We can suffer together okay

::

Today's rant will actually be about

...

That^.

Jeez

If you want to get technical, they're ellipses.

I used to call them dot dot dot until I was thirteen...then from them on I called them the three dots.

(They were called Athos, Aramis and Porthos).

Jokes, but only avid readers will get that^. (Comment if you do?)

Anyway, they're called ellipses.

That's such a weird word if you think about it. Like who named these punctuation marks? I mean I completely get the common ones, the fullstop (because the sentence comes to a full stop, lol.), the comma (like the sentence is at a pause, like half asleep, but not dead yet. They're spelt differently, coma and comma, so my point is probably irrelevant lol) and the exclamation point(!) because well, you're exclaiming a point?

Pshh, whatever. I have a weird thought process.

But who named the colons, I thought those were intestines

And why is this * an asterisk, not a star?

Lol I've got to say the funniest are brackets ()[]{}, okay, why are they called brackets, that's a funny word lol

Brackets, brackets, brackets, brackets.

I'm getting carried away.

So today's rant is basically about these authors who use ellipses in literally every sentence. It's so pissing off.

Thing is, when I read, I actually follow the punctuation marks. I cannot ignore a comma, I cannot ignore brackets (hehe). And I certainly won't ignore those darn ellipses, so if it's in every sentence my inside voice is just trailing off every three seconds

It's so annoying

Here's a lovely example (no 1D or JB, I promise. Just good old Susan and Quentin! Throwback to Rant #2 I think).

::

So it's Quentin speaking over here...I look at Susan standing over there...her golden hair cascades down her back...she looks like Mila Kunis...so sexy...I love her so much...although I am so scared of talking to her...what if she hates me...I see her lookin in my direction...her blonde hair swishes when she turns...I feel an erection coming on...when will I tell her that I'm...I'm...I'm a vampire....

Guys CLIFFHANGERRRR!

::

How irritating was that to read, honestly?

It's like DO YOU NEED A PUNCTUATION DICTIONARY

I WILL MAKE YOU ONE IF THEY DON'T EXIST

OR MAYBE YOU NEED TO GO BACK TO PRESCHOOL OR YEAR 1 OR WHATEVER YEAR (or grade for y'all Anericans) YOU LEARN PUNCTUATION?

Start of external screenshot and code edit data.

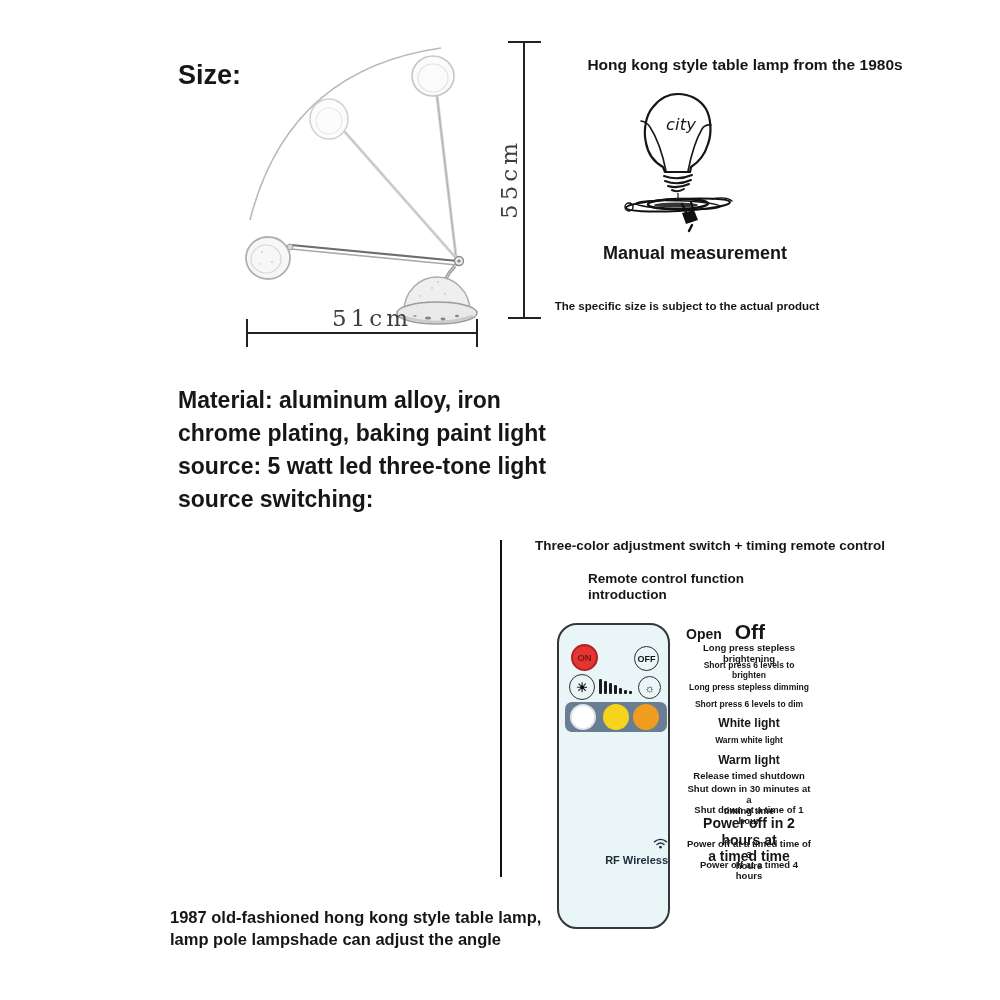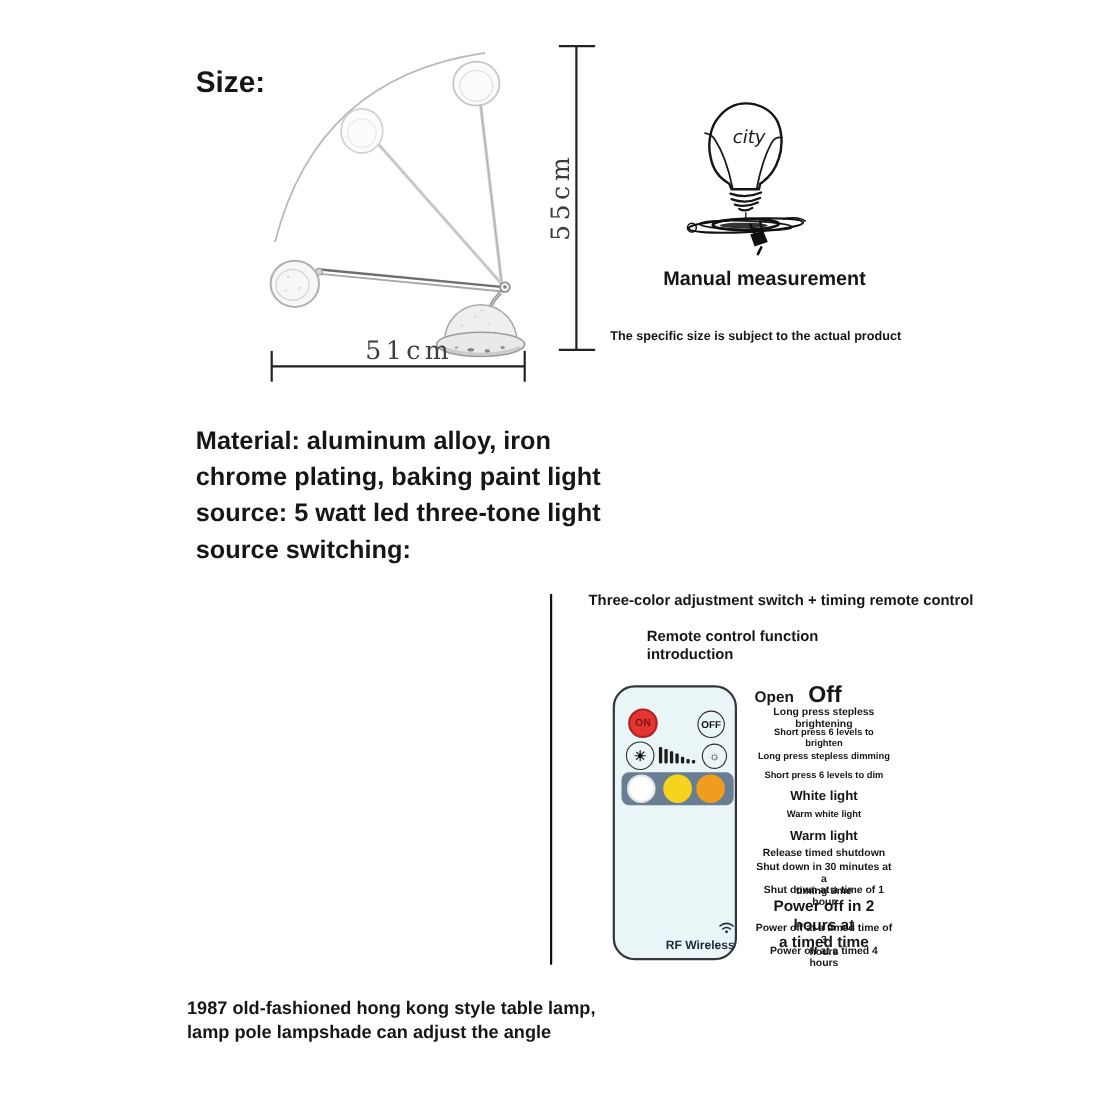--- a/index.html
+++ b/index.html
@@ -13,21 +13,21 @@
   .manual-label{left:560px;top:243px;width:270px;text-align:center;font-size:18px;font-weight:700;}
   .size-note{left:552px;top:300px;width:270px;text-align:center;font-size:11.5px;font-weight:700;}
   .material{left:178px;top:384px;max-width:470px;font-size:23px;font-weight:700;line-height:33px;white-space:pre-line;}
   .footer-text{left:170px;top:906px;font-size:16.5px;font-weight:700;line-height:22px;white-space:pre-line;}
 
   
   .divider{left:500px;top:540px;width:2px;height:337px;background:#101010;}
   .rc-heading{left:515px;top:538px;width:390px;text-align:center;font-size:13.5px;font-weight:700;}
   .rc-subheading{left:588px;top:571px;font-size:13.5px;font-weight:700;line-height:16px;white-space:pre-line;}
 
-  .remote{left:557px;top:623px;width:113px;height:250px;background:#eaf5f7;
+  .remote{left:557px;top:623px;width:113px;height:306px;background:#eaf5f7;
           border:2px solid #31373b;border-radius:20px;box-sizing:border-box;}
   .rbtn{position:absolute;border-radius:50%;display:flex;align-items:center;justify-content:center;
         box-sizing:border-box;font-weight:800;}
   .btn-on{left:12px;top:19px;width:27px;height:27px;background:#e43530;border:2px solid #b02125;
           color:#7e1517;font-size:9.5px;}
   .btn-off{left:75px;top:21px;width:25px;height:25px;border:1.8px solid #2c2c2c;color:#141414;font-size:9px;}
   .btn-sun-hi{left:10px;top:49px;width:26px;height:26px;border:1.6px solid #2e2e2e;font-size:13px;color:#111;}
   .btn-sun-lo{left:79px;top:51px;width:23px;height:23px;border:1.6px solid #2e2e2e;font-size:11px;color:#111;}
   .bars{position:absolute;left:40px;top:52px;width:33px;height:17px;display:flex;align-items:flex-end;gap:2px;}
   .bars i{display:block;width:3px;background:#1c1c1c;border-radius:1px;}
@@ -135,20 +135,21 @@
     <text transform="translate(517 219) rotate(-90)" font-size="23" letter-spacing="4" fill="#3d3d3d">55cm</text>
 
     <g>
       <line x1="247" y1="333" x2="477" y2="333" stroke="#222" stroke-width="2"></line>
       <line x1="247" y1="319" x2="247" y2="347" stroke="#222" stroke-width="2"></line>
       <line x1="477" y1="319" x2="477" y2="347" stroke="#222" stroke-width="2"></line>
     </g>
     <text x="332" y="326" font-size="23" letter-spacing="4" fill="#3d3d3d">51cm</text>
   </svg>
 
+  <div class="abs product-title">Hong kong style table lamp from the 1980s</div>
 
   <svg class="abs" style="left:612px;top:90px;" width="136" height="152" viewBox="612 90 136 152">
     <path d="M663,167 C654,162 648,154 646,143 C643,130 646,115 653,107 C660,98 669,94 678,94
              C689,94 700,99 706,109 C711,118 712,133 708,144 C705,154 699,162 691,167 L690,172 L665,172 Z" fill="none" stroke="#161616" stroke-width="2.2" stroke-linejoin="round"></path>
     <path d="M663,167 C654,162 648,154 646,143 C643,130 646,115 653,107 C660,98 669,94 678,94
              C689,94 700,99 706,109 C711,118 712,133 708,144 C705,154 699,162 691,167" fill="none" stroke="#161616" stroke-width="0.9" opacity="0.5" transform="rotate(2 678 132)"></path>
     <text class="city" x="681" y="130" text-anchor="middle" font-size="16.5" fill="#1a1a1a">city</text>
     <path d="M666,171 C663,156 659,141 650,127 Q647,122 641,121" fill="none" stroke="#1a1a1a" stroke-width="1.6" stroke-linecap="round"></path>
     <path d="M688,171 C691,156 695,141 702,129 Q705,124 711,125" fill="none" stroke="#1a1a1a" stroke-width="1.6" stroke-linecap="round"></path>
     <path d="M664,176 Q678,181 692,175" fill="none" stroke="#161616" stroke-width="2" stroke-linecap="round"></path>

BECAUSE THERE ARE DIFFERENT TYPES, BITCH

USE THEM

...

Another thing is when authors use them at the end of a chapter because they think it helps add to the whole 'mysterious cliffhanger' atmosphere.

Don't put ellipses to show a cliffhanger pls

Pls stahp

It makes it so obvious, if you know what I mean?

A mini-example:

I entered the room and there she was...my mother, with him...

vs

I entered the room and there she was. My Mother, with him.

I don't know about you, but I found the second one more powerful and gobsmacking (I don't really know what that means). But I hope you're getting my point here, lol

I'm not saying you shouldn't use ellipses, because sometimes they're necessary, but don't overdo it.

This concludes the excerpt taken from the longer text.